►
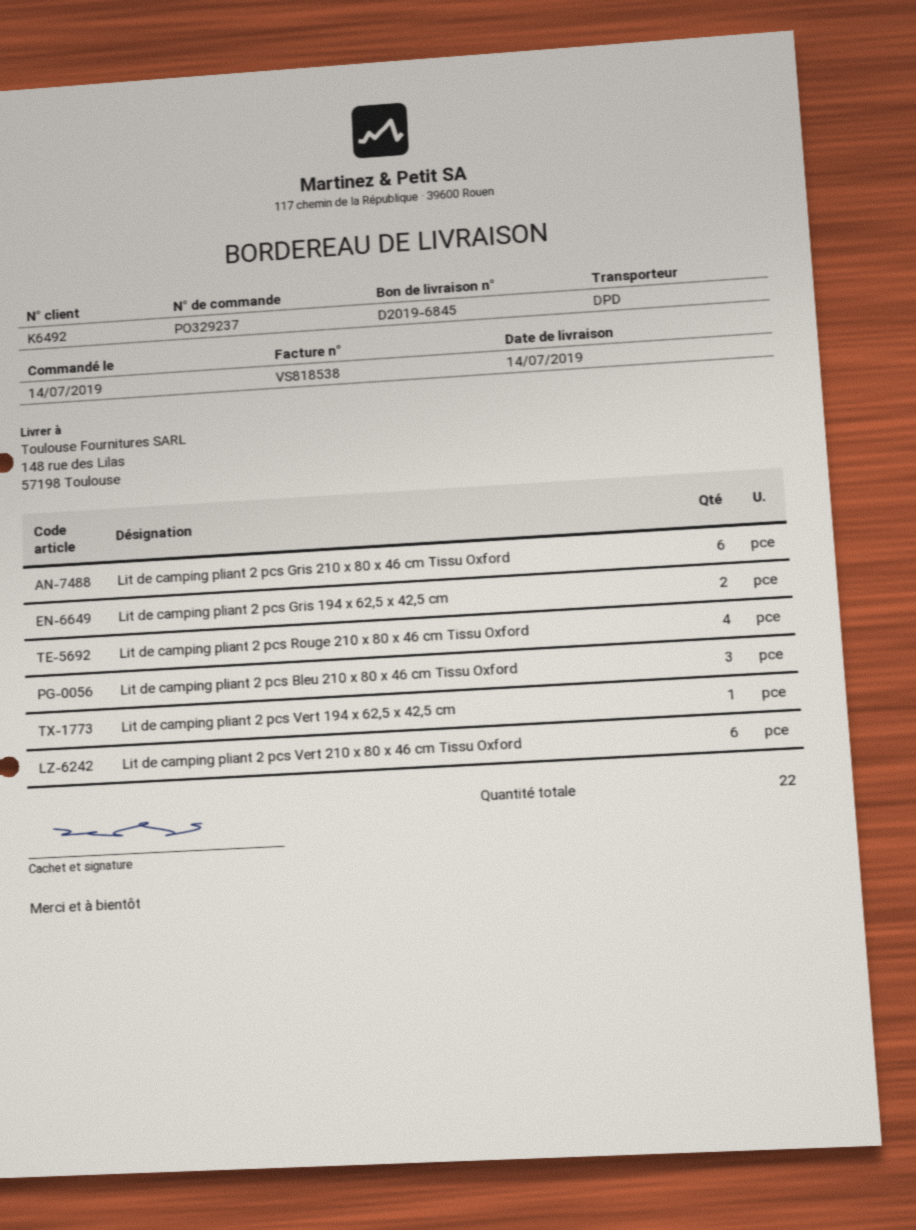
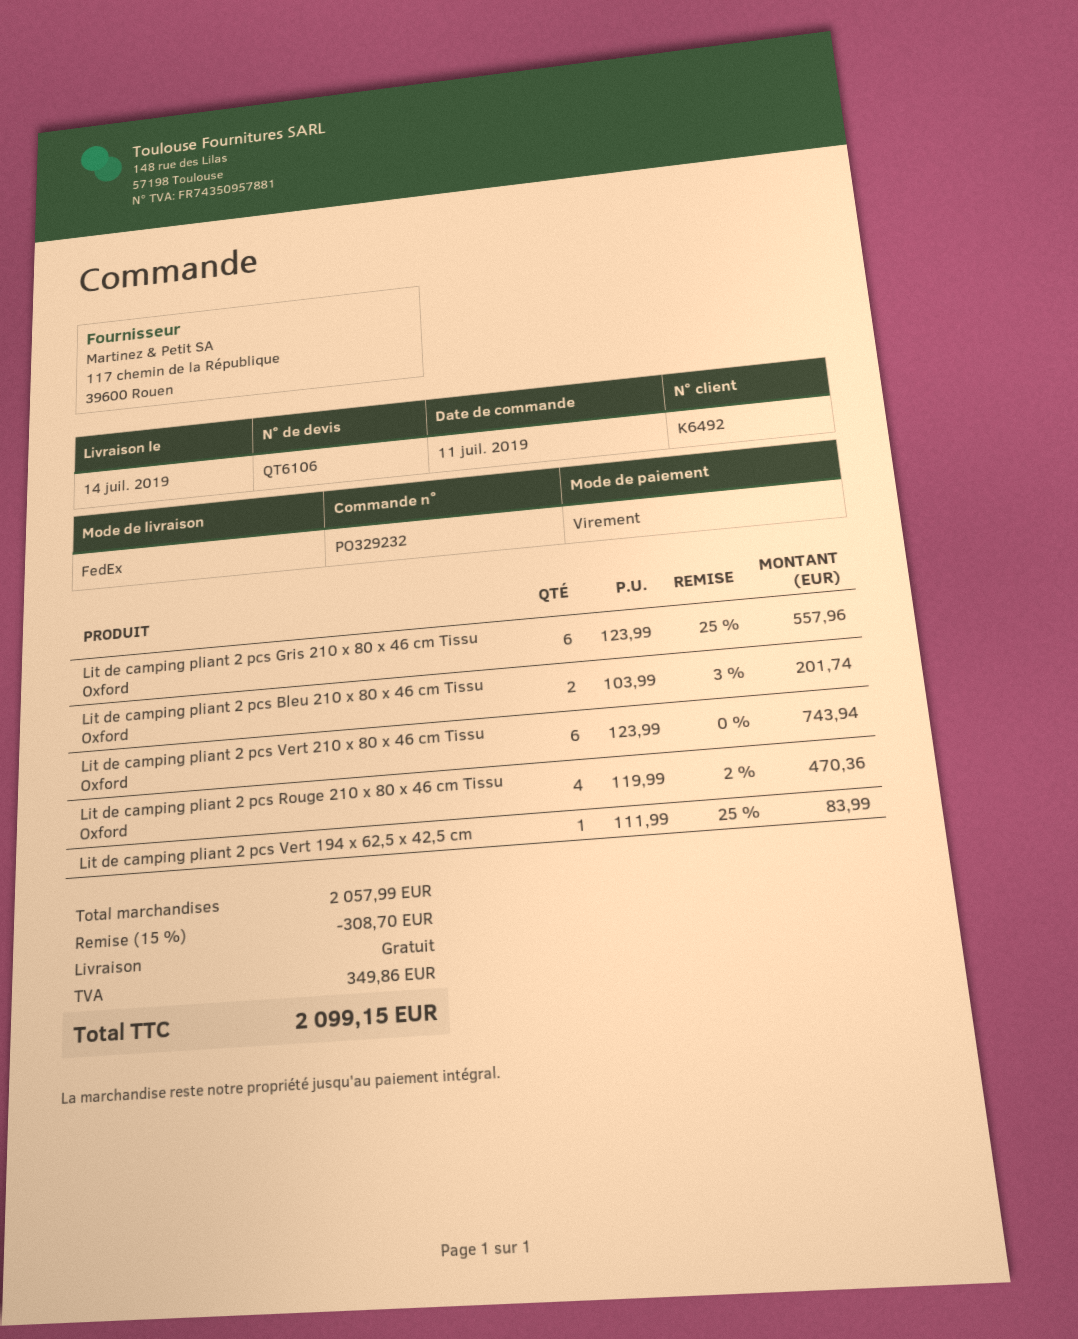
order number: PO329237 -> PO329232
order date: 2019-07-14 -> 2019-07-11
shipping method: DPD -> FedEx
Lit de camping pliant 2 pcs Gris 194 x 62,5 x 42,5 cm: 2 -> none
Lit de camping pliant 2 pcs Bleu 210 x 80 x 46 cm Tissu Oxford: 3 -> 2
◄
Problem details: Please write out all the data word for word, but keep every picture out.

Output for this task:
order number: PO329237 -> PO329232
order date: 2019-07-14 -> 2019-07-11
shipping method: DPD -> FedEx
Lit de camping pliant 2 pcs Gris 194 x 62,5 x 42,5 cm: 2 -> none
Lit de camping pliant 2 pcs Bleu 210 x 80 x 46 cm Tissu Oxford: 3 -> 2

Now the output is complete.